Moose hunting by road
I passed by this tiny settlement so many times on the train between Moosonee and Cochrane yet I had never set foot there.
But on Oct. 18, I was among those who disembarked the train at the regular rail stop. I was there for the moose hunt along with my friend Ryan, his father Patrick Sr., and his son and nephew. My original hope was to hunt with my dad, who traditionally moose hunts on either the Abitibi or Kwatabohigan River near Moosonee. But he said he was ill, which left me to contact Ryan about his hunting plans.
Located along the railway at mileage 69, Fraserdale is about 130 kilometres north of Timmins and was originally a stop for rail workers and those who lived at the nearby Abitibi Canyon, a settlement established to house construction and hydro workers who were building a generating station in the 1930s.
Until the 1960s, the area was only accessible by train when a year round road to Smooth Rock Falls was built, thereby connecting it to the highway system.
Ryan and his family reached Fraserdale by truck. We stayed in a tent frame at a camp owned by his common-law partner’s uncle, who stayed in his own cabin. The uncle, a Moose Cree member who grew up in Moosonee, is one of few people who now reside in Fraserdale.
Upon arriving at the camp, I was surprised that the cabin had not only a working stove, fridge and freezer, but also satellite TV.
But there is no running water and I asked if he got drinking water from a nearby spring.
“No, I get it from town,” he said, then added with a chuckle: “We’re not that savage-y.”
The area has a network of gravel and dirt roads, one of which crosses a dam and leads to Otter Rapids, another dam along the Abitibi River.

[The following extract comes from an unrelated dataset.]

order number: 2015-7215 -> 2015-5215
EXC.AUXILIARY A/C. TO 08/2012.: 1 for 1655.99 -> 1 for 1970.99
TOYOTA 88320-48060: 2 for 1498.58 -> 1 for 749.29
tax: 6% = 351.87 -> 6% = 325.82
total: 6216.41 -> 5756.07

As we prepared to drive out the first night, I was reminded to put on a bright orange vest, something I have always associated with non-Native hunters in the south. I have never seen hunters donning one around Moosonee.
The uncle and Patrick said hunters are jumpy and some will even fire at objects from afar. So I put one on and jumped on the back of a four-wheeler to head out.

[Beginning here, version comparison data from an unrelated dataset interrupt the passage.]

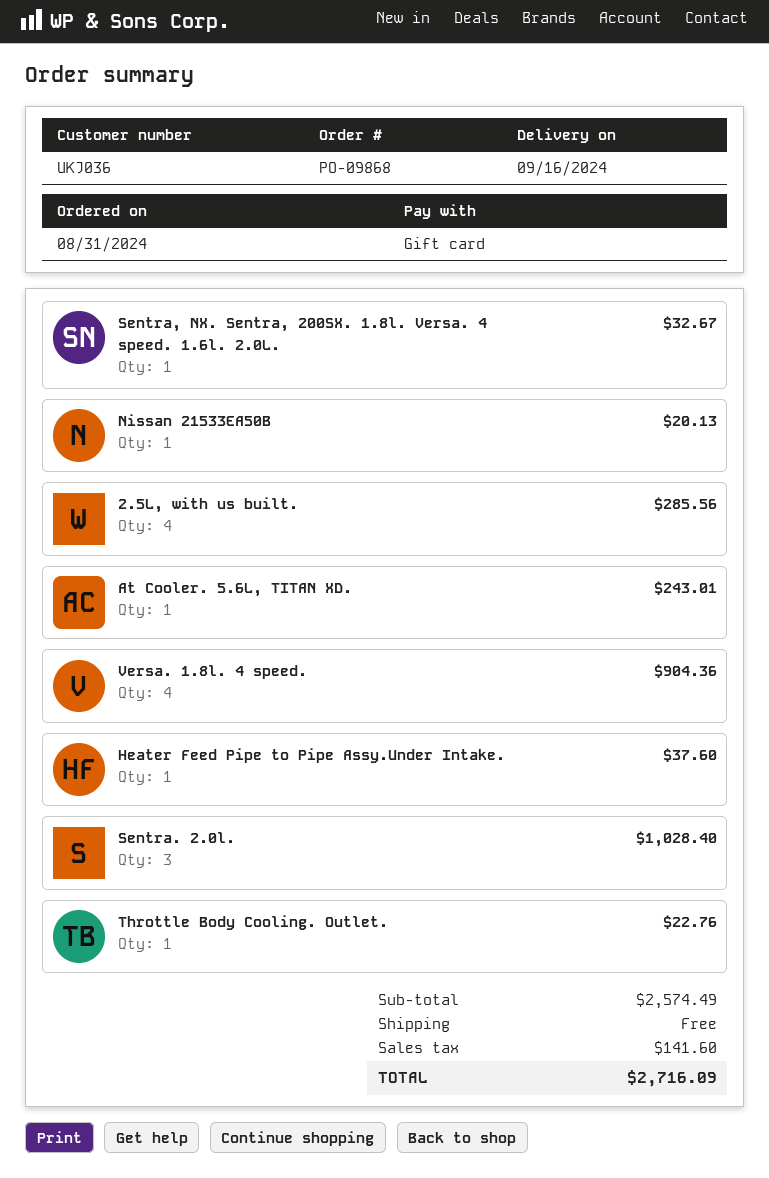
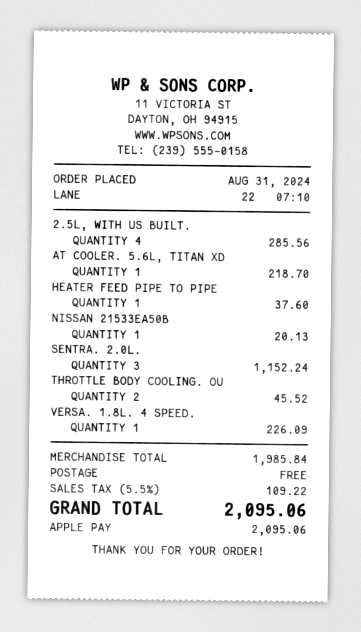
payment method: gift card -> Apple Pay
Sentra, NX. Sentra, 200SX. 1.8l. Versa. 4 speed. 1.6l. 2.0L.: 1 for 32.67 -> none
At Cooler. 5.6L, TITAN XD.: 1 for 243.01 -> 1 for 218.70
Versa. 1.8l. 4 speed.: 4 for 904.36 -> 1 for 226.09
Sentra. 2.0l.: 3 for 1028.40 -> 3 for 1152.24
Throttle Body Cooling. Outlet.: 1 for 22.76 -> 2 for 45.52
subtotal: 2574.49 -> 1985.84
tax: 141.60 -> 109.22
total: 2716.09 -> 2095.06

It felt odd moose hunting along roads. On the river, you only decide whether to go upriver or down. Here, you decide which road to drive along and there are a lot of them.
But I suppose the methods are the same: look for fresh signs of tracks, feedings or bush breakage, and try to call them out.
There were not many hunters the first two days save for the hunters who own camps in the area, but when the weekend came, so did the trucks on the road.
At one point, the five of us were in a truck driving along the main road when we spotted a moose cow and calf. They trotted into the bush by the time we were ready with our rifles.
Patrick dropped Ryan and I off at the four-wheeler at a spot we saw a bull moose that morning, and Patrick decided to return to the spot where we saw the cow and calf. As he stood along the road, calling, non-Native hunters stopped nearby to shoot a partridge with a shotgun. They promptly picked up the carcass and drove off, leaving Patrick to abandon the spot since a shot rang out.
The road leading to the highway added a convenience factor to the hunt. Where on the river you must pack what you need and survive on that until you return home, in Fraserdale you can just drive to Smooth Rock Falls or Cochrane if you are low on supplies. We did so one day to pick up more fuel. We ended up going to Cochrane, where Ryan picked up some fast food. That evening, at camp, we were eating a bucket of KFC.
I felt spoiled hunting at Fraserdale. I was used to roughing it out, setting up a canvas tent with pine branch flooring and living off what we had. It made the hunt feel more authentic and primal.
There were a lot of moose around Fraserdale. We saw them at least three times, but not long enough to fire a shot. It was difficult to call them out and they never returned a call.
I asked Patrick how he liked hunting at Fraserdale.
“Too many people,” he said. “You don’t get that on the river.”
We left Fraserdale after five days, each of us needing to return to work. Despite the foreign experience of hunting along roads, it was a fun trip. It was my first time fall hunting in years and I enjoyed the cool air and changing leaves; and I experienced the exhilaration of seeing a majestic bull moose, which unfortunately ran off into the bush.
I want to go again next year. Hopefully on a boat this time.